Carley outlines the three tips he picked up along the way that helped him maintain a positive outlook.

The first is that there’s a “health continuum.” Everyone has good days and bad days. People seek to go from bad days to good days in one jump. However that’s not how it works, instead Carley advocates a gradual process where you take it one step at a time.

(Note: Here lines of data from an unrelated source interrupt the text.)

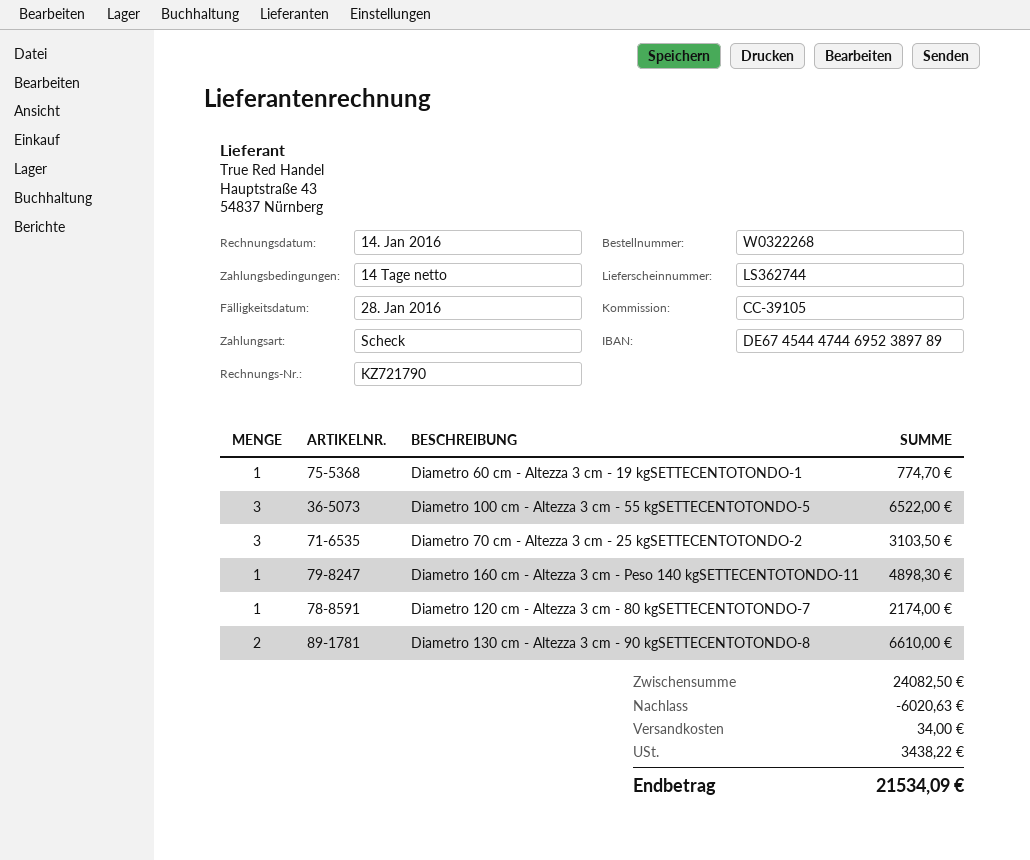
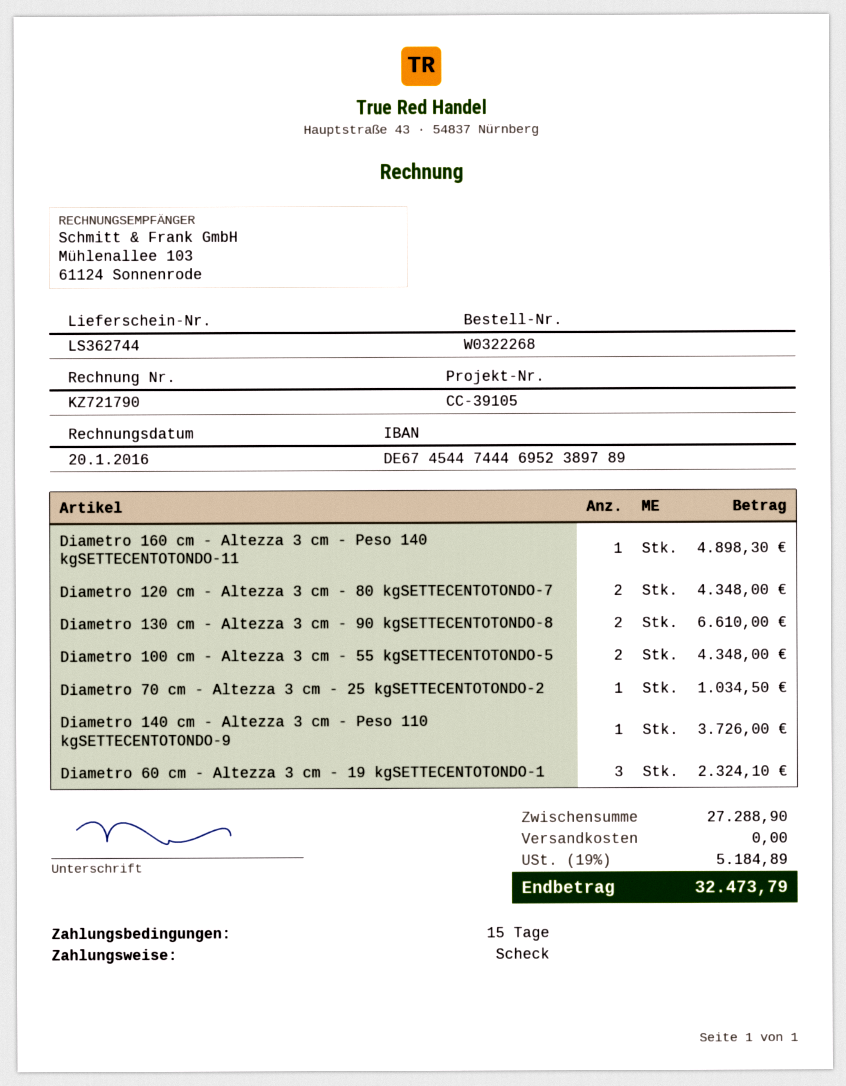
invoice date: 2016-01-14 -> 2016-01-20
payment terms: 14 days -> 15 days
bank account: DE67454447446952389789 -> DE67454474446952389789
Diametro 60 cm - Altezza 3 cm - 19 kgSETTECENTOTONDO-1: 1 for 774.70 -> 3 for 2324.10
Diametro 100 cm - Altezza 3 cm - 55 kgSETTECENTOTONDO-5: 3 for 6522.00 -> 2 for 4348.00
Diametro 70 cm - Altezza 3 cm - 25 kgSETTECENTOTONDO-2: 3 for 3103.50 -> 1 for 1034.50
Diametro 120 cm - Altezza 3 cm - 80 kgSETTECENTOTONDO-7: 1 for 2174.00 -> 2 for 4348.00
Diametro 140 cm - Altezza 3 cm - Peso 110 kgSETTECENTOTONDO-9: none -> 1 for 3726.00
subtotal: 24082.50 -> 27288.90
discount: 6020.63 -> none
shipping: 34.00 -> 0.00
tax: 3438.22 -> 5184.89
total: 21534.09 -> 32473.79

The second tip was to “control your thoughts."

“Thoughts become mood, mood becomes words and actions and that becomes results.”

“You know you've 65,000 thoughts a day, if you're Irish most are negative,” he jokes.

The final piece of advice was the most poignant when Carley reminded the audience that: “Love never fails.”

This became a maxim for Carley as he struggled with relationship problems, depression and the loss of his wife, who he met when aged just 13 and lost at 49. 

While he still has to work on his mental health, Carley's positive outlook has helped him build a hospital in honour of his childhood sweetheart, continue his work raising awareness about mental health, be a father to his children and even to find new love.